Sem deixar Amanda Soares terminar, o impaciente Asafe Morais interrompeu imediatamente:
— Certo, estou indo para aí agora.
— No máximo dez minutos...
Dito isso, Asafe Morais desligou o telefone.
Amanda Soares não ousou perder tempo.
Pegou seus documentos.
Pegou a bolsa e saiu de casa.
A velocidade de Asafe Morais foi impressionante.
Pouco depois de Amanda Soares chegar à porta, Asafe Morais chegou.

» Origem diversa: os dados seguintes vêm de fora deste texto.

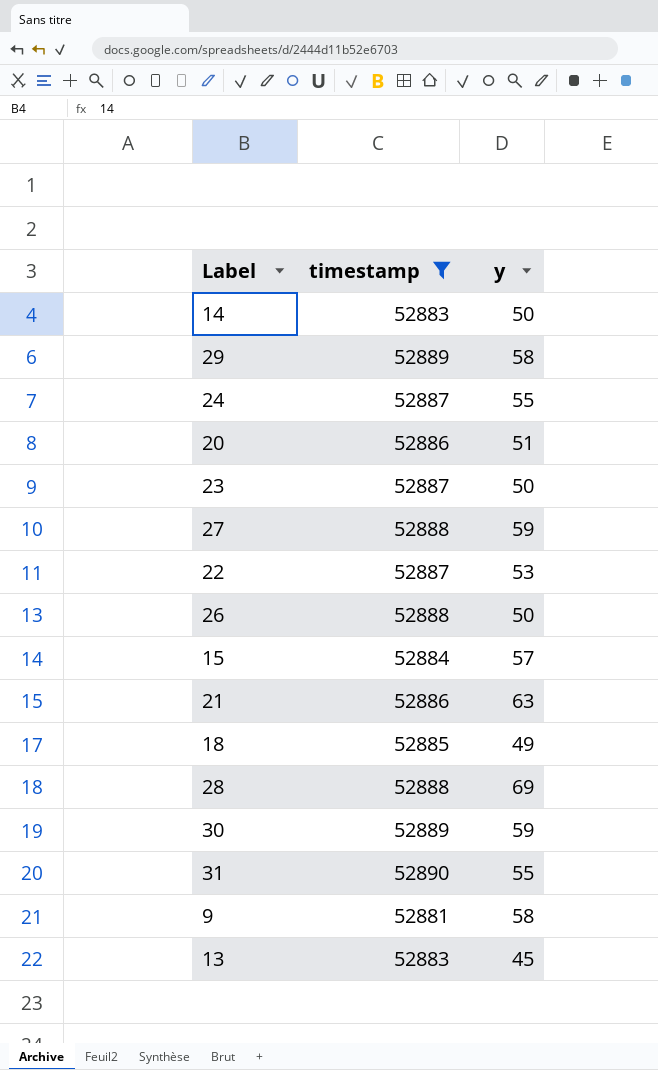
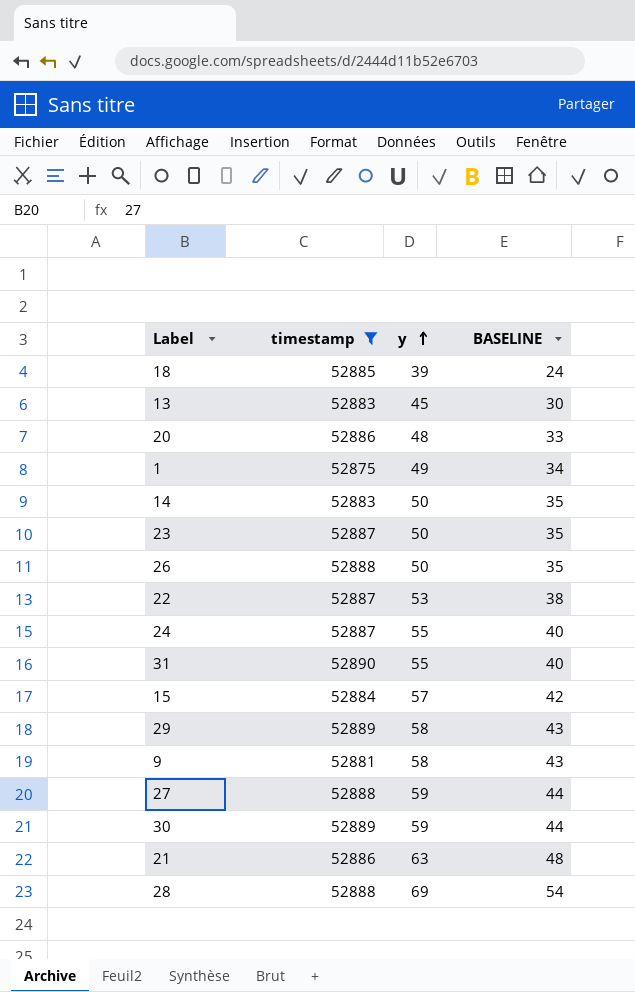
row order: none -> y ascending
column BASELINE | formula: none -> [y] - 15
18 | y: 49 -> 39
20 | y: 51 -> 48
row 1: none -> 52875 | 49 | 34

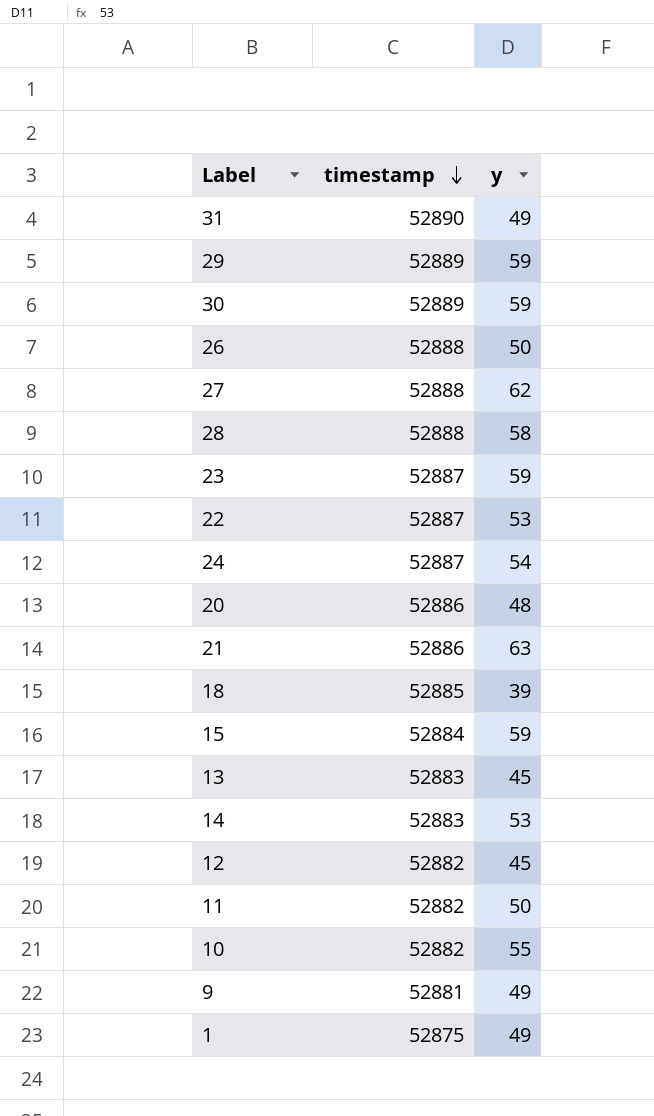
filter: timestamp != 52882 -> none
row order: y ascending -> timestamp descending
column BASELINE | formula: [y] - 15 -> none
31 | y: 55 -> 49
29 | y: 58 -> 59
27 | y: 59 -> 62
28 | y: 69 -> 58
23 | y: 50 -> 59
24 | y: 55 -> 54
15 | y: 57 -> 59
14 | y: 50 -> 53
9 | y: 58 -> 49

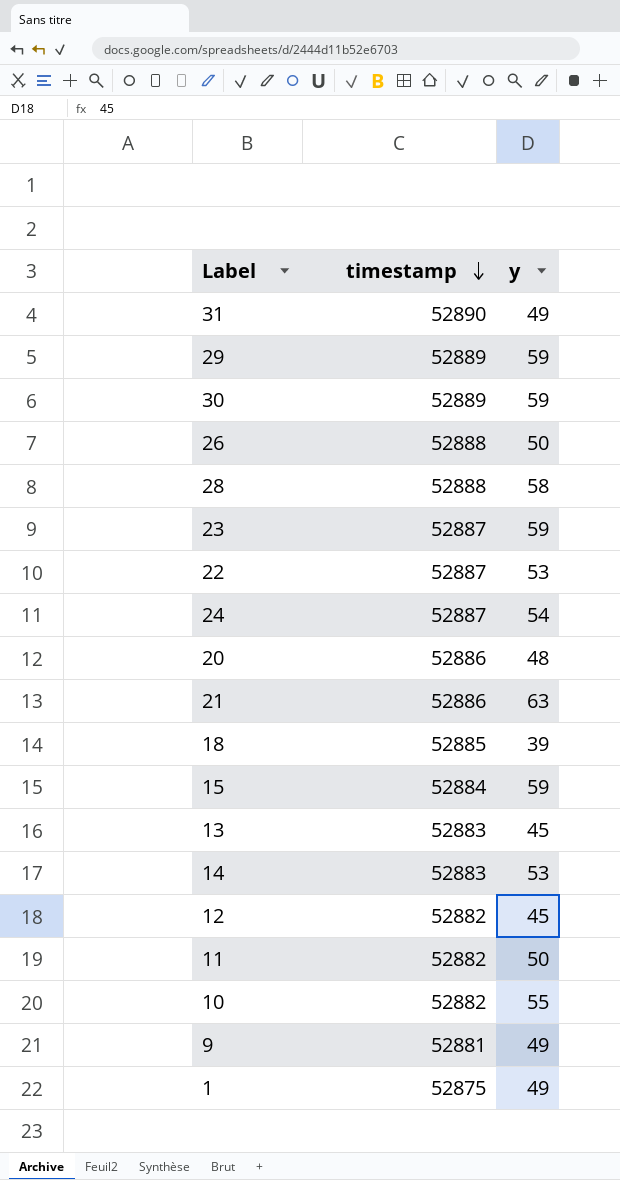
row 27: 52888 | 62 -> none

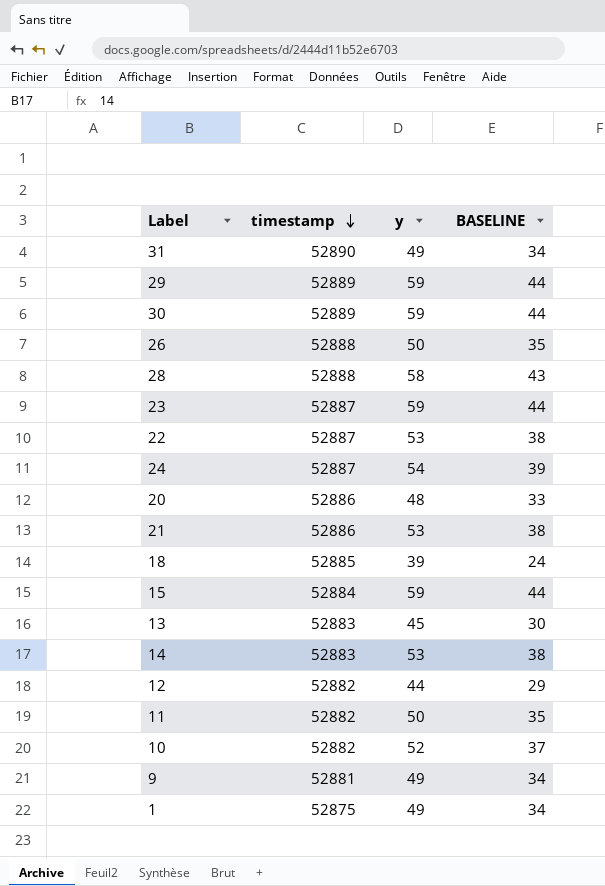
column BASELINE | formula: none -> [y] - 15
21 | y: 63 -> 53
12 | y: 45 -> 44
10 | y: 55 -> 52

Ele ajudou Amanda Soares a entrar no carro apressadamente.
Assim que entrou no portão do hospital, começou a gritar:
— Alguém venha rápido, minha cunhada está ferida, rápido, alguém...
Amanda Soares não conseguia endireitar o corpo de dor.
Mas não esqueceu de interromper Asafe Morais:
— Asafe Morais, obstetrícia.
— Obstetrícia? Tá, tá, tá, obstetrícia.
De repente, Asafe Morais percebeu algo.
Seus olhos, grandes como sinos de cobre, se arregalaram.
Ele fixou o olhar no ventre de Amanda Soares.
— Será que...
Asafe Morais estava surpreso e feliz.
Não se importou com as diferenças entre homem e mulher.
Carregou Amanda Soares e correu até a obstetrícia.
Ele suava em bicas.
Invadiu o consultório do especialista e disse ansioso:
— Rápido, rápido, examinem minha cunhada.
— Se algo acontecer com ela, podem fechar este hospital.
...
Meia hora depois, Amanda Soares estava deitada na cama do hospital.
O resultado do exame saiu.
Ela estava grávida de menos de dois meses.
Ao saber da notícia, Asafe Morais, um homem feito, apoiou-se na parede e chorou.
As grávidas e familiares no mesmo setor ficaram assustados.
Asafe Morais contou a notícia da gravidez de Amanda Soares para Tiago.
A voz de Tiago embargou ao telefone.
— O Sr. José tem um descendente.
— O Sr. José... ele também ficaria muito feliz.
Além da alegria, a preocupação de Asafe Morais surgiu espontaneamente.
Ele entrou no quarto com o coração pesado.
Queria falar, mas parou.
Amanda Soares sabia que ele tinha algo a dizer.
— Asafe Morais, pode falar diretamente.
— Sra. Amanda, o Sr. José queria que você fosse feliz.
— Por isso, preferia adotar a usar você para ter filhos.
— Mas eu fui egoísta.
— O Sr. José não queria usá-la e também não queria tocar em outras mulheres.
— Eu realmente achava que o Sr. José sofria demais.
— Então, quando o Sr. José me pediu para levar a pílula do dia seguinte, eu troquei o remédio escondido no caminho.
— Pode me culpar, pode me odiar.
— Eu imploro, fique com essa criança.
— Se a senhora concordar, eu até me ajoelho.
Dizendo isso, Asafe Morais ia se ajoelhar para Amanda Soares.
Foi Amanda Soares quem o impediu.
— Asafe Morais, no seu coração, eu sou uma pessoa tão fria e desumana assim?
Asafe Morais paralisou.
Amanda Soares parecia descontente.
Disse em voz baixa:
— Este é meu filho.
— Eu vou tê-lo e vou criá-lo.
— Vou dizer a ele que seu pai o amava muito.
— Amava muito esta família.
— Eu vou criá-lo muito bem.
— Não preciso que você crie meu filho.